> **Assigned task**: Go through the following data and transcribe exactly the stretch of lines from the one holding "- ☐ 1.1 CCNA Fundamentals" to the one holding "- Local TimescaleDB", both included.

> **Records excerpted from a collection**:
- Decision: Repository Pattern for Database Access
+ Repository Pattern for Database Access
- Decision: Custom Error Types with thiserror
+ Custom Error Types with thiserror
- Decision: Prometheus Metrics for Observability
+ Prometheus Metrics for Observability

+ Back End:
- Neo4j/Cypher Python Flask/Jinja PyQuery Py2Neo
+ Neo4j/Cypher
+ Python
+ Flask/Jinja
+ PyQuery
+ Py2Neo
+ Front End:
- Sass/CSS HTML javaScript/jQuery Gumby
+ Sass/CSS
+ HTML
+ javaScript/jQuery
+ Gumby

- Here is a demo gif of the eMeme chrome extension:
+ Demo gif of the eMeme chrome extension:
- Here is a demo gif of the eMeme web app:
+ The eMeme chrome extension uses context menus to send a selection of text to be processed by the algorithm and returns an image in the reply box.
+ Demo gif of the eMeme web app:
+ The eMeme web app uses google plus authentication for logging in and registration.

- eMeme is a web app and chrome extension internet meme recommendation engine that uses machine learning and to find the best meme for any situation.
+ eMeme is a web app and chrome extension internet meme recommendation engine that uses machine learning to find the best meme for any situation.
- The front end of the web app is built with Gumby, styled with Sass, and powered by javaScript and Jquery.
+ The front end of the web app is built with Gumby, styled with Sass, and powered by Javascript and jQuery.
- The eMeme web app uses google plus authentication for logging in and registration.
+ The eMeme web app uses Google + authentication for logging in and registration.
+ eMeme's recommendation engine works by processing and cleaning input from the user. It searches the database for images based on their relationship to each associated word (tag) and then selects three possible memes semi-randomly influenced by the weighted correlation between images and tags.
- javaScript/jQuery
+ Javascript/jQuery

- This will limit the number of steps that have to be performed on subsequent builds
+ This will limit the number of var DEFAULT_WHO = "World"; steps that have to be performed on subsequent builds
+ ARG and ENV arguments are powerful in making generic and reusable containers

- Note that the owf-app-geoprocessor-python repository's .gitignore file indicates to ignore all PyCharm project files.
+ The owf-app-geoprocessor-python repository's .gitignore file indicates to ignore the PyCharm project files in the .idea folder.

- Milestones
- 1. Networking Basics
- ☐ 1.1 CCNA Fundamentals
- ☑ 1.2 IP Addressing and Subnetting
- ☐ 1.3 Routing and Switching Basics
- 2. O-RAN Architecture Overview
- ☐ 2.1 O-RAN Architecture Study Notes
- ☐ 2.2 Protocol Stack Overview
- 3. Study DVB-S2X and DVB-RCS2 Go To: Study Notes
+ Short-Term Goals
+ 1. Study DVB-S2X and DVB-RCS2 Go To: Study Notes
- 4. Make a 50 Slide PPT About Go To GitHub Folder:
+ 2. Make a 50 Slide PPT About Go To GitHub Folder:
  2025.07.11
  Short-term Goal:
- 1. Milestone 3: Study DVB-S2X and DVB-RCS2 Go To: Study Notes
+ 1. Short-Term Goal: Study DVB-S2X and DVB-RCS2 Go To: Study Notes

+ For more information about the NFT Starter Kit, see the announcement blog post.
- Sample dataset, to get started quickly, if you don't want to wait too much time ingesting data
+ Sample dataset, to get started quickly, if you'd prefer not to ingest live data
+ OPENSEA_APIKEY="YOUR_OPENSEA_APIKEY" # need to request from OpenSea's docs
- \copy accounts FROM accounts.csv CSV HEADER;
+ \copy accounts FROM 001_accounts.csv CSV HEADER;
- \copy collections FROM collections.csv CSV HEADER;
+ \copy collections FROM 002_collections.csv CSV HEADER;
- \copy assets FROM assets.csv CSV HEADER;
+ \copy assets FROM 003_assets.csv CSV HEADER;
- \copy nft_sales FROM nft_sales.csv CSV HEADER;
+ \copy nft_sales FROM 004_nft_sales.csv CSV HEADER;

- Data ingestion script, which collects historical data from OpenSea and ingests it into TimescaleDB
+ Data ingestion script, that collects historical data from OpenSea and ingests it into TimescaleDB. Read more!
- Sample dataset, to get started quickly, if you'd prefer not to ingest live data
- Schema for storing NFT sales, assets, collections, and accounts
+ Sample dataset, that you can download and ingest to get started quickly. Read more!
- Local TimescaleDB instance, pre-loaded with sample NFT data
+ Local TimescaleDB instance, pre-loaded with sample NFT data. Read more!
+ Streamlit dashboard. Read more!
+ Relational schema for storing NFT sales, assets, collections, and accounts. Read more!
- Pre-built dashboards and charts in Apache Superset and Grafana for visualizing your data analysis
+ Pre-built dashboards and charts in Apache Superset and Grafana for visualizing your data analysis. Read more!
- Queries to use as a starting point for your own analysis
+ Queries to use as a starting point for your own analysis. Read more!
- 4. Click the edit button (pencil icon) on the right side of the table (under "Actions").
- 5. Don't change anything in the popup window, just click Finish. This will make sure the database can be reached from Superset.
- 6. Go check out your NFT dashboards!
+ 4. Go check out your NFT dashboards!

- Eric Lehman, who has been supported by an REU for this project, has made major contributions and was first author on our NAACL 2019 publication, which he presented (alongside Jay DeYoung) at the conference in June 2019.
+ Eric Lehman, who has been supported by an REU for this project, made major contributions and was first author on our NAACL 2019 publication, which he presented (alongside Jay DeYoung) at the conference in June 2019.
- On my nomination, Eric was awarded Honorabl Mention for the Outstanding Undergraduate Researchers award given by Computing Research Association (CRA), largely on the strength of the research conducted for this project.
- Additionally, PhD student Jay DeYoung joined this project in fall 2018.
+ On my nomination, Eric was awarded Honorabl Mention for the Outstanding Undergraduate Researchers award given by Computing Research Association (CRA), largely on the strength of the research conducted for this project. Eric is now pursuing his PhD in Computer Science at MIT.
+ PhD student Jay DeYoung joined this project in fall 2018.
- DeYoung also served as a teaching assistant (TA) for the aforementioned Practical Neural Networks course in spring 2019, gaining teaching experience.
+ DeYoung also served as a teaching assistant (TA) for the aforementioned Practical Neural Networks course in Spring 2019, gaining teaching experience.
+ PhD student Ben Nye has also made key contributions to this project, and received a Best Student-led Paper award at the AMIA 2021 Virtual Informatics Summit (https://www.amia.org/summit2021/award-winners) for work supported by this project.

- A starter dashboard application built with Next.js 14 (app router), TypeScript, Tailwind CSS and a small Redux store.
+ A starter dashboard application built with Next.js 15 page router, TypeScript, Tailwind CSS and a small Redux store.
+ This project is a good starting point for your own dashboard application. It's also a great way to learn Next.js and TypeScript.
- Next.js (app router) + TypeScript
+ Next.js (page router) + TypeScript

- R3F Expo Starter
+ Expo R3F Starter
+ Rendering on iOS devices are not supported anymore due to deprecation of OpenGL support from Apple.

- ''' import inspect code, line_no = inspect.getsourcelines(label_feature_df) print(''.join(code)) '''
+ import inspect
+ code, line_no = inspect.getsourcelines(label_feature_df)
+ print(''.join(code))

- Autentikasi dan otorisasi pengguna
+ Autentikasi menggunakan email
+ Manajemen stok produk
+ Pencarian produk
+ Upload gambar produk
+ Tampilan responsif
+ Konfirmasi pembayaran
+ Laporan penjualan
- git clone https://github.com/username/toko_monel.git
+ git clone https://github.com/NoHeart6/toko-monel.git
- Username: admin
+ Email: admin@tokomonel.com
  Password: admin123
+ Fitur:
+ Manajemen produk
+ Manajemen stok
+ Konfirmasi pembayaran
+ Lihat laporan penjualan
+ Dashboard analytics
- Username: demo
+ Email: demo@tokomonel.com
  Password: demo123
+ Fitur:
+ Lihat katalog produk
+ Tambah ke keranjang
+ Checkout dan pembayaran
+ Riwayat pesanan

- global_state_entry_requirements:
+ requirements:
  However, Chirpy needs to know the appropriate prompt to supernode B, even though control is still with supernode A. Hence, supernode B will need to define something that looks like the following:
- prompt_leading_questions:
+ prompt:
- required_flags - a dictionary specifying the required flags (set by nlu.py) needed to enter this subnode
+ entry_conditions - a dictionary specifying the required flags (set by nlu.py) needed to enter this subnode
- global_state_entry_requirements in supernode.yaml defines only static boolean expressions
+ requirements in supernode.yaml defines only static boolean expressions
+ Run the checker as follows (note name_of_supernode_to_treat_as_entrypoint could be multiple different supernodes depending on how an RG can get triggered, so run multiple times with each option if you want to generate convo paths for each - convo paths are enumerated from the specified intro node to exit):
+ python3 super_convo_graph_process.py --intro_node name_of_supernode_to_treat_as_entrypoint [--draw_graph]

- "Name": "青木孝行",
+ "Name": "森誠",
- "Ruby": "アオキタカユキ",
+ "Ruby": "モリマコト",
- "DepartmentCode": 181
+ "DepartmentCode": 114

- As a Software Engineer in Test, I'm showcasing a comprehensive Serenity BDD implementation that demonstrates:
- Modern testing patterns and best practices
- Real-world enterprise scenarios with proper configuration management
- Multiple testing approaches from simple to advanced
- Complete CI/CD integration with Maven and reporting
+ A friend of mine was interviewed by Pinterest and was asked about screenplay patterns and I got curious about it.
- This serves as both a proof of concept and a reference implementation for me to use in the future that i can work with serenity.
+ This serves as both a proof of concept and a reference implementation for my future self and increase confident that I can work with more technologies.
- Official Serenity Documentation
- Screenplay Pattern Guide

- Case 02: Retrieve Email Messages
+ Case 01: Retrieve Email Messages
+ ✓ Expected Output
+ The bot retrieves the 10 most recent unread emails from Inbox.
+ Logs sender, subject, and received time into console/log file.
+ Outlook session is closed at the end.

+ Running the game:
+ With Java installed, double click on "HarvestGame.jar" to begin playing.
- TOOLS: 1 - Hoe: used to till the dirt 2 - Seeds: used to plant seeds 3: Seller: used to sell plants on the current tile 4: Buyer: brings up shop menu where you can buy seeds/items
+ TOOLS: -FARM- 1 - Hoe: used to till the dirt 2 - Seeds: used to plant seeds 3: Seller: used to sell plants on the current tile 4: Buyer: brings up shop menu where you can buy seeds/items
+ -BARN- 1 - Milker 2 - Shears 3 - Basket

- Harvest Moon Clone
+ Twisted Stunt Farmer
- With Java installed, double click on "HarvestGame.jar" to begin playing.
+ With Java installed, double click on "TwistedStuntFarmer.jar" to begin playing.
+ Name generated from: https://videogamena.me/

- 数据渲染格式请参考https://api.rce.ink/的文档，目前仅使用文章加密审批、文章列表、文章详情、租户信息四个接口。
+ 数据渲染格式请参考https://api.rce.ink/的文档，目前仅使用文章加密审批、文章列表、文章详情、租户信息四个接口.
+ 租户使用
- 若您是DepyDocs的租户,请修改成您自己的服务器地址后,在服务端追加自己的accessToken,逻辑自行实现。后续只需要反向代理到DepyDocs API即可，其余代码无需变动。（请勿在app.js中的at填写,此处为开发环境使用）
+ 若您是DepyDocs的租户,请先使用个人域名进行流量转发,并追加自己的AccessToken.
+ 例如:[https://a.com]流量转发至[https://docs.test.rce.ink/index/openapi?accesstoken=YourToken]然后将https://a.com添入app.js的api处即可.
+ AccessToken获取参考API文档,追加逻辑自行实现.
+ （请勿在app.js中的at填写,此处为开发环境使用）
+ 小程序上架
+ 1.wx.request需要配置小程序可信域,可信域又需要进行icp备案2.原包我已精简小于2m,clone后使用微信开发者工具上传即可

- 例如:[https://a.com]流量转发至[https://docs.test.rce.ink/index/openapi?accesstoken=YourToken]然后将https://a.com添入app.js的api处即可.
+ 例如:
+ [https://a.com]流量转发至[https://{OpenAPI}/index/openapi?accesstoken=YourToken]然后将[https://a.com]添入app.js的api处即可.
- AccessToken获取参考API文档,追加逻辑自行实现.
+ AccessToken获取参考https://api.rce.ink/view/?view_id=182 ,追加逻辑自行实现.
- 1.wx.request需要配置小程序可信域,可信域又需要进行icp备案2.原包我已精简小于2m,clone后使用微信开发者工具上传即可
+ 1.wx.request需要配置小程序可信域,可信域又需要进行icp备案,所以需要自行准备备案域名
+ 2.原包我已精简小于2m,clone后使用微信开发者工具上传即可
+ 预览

> **Response**:
- ☐ 1.1 CCNA Fundamentals
- ☑ 1.2 IP Addressing and Subnetting
- ☐ 1.3 Routing and Switching Basics
- 2. O-RAN Architecture Overview
- ☐ 2.1 O-RAN Architecture Study Notes
- ☐ 2.2 Protocol Stack Overview
- 3. Study DVB-S2X and DVB-RCS2 Go To: Study Notes
+ Short-Term Goals
+ 1. Study DVB-S2X and DVB-RCS2 Go To: Study Notes
- 4. Make a 50 Slide PPT About Go To GitHub Folder:
+ 2. Make a 50 Slide PPT About Go To GitHub Folder:
  2025.07.11
  Short-term Goal:
- 1. Milestone 3: Study DVB-S2X and DVB-RCS2 Go To: Study Notes
+ 1. Short-Term Goal: Study DVB-S2X and DVB-RCS2 Go To: Study Notes

+ For more information about the NFT Starter Kit, see the announcement blog post.
- Sample dataset, to get started quickly, if you don't want to wait too much time ingesting data
+ Sample dataset, to get started quickly, if you'd prefer not to ingest live data
+ OPENSEA_APIKEY="YOUR_OPENSEA_APIKEY" # need to request from OpenSea's docs
- \copy accounts FROM accounts.csv CSV HEADER;
+ \copy accounts FROM 001_accounts.csv CSV HEADER;
- \copy collections FROM collections.csv CSV HEADER;
+ \copy collections FROM 002_collections.csv CSV HEADER;
- \copy assets FROM assets.csv CSV HEADER;
+ \copy assets FROM 003_assets.csv CSV HEADER;
- \copy nft_sales FROM nft_sales.csv CSV HEADER;
+ \copy nft_sales FROM 004_nft_sales.csv CSV HEADER;

- Data ingestion script, which collects historical data from OpenSea and ingests it into TimescaleDB
+ Data ingestion script, that collects historical data from OpenSea and ingests it into TimescaleDB. Read more!
- Sample dataset, to get started quickly, if you'd prefer not to ingest live data
- Schema for storing NFT sales, assets, collections, and accounts
+ Sample dataset, that you can download and ingest to get started quickly. Read more!
- Local TimescaleDB instance, pre-loaded with sample NFT data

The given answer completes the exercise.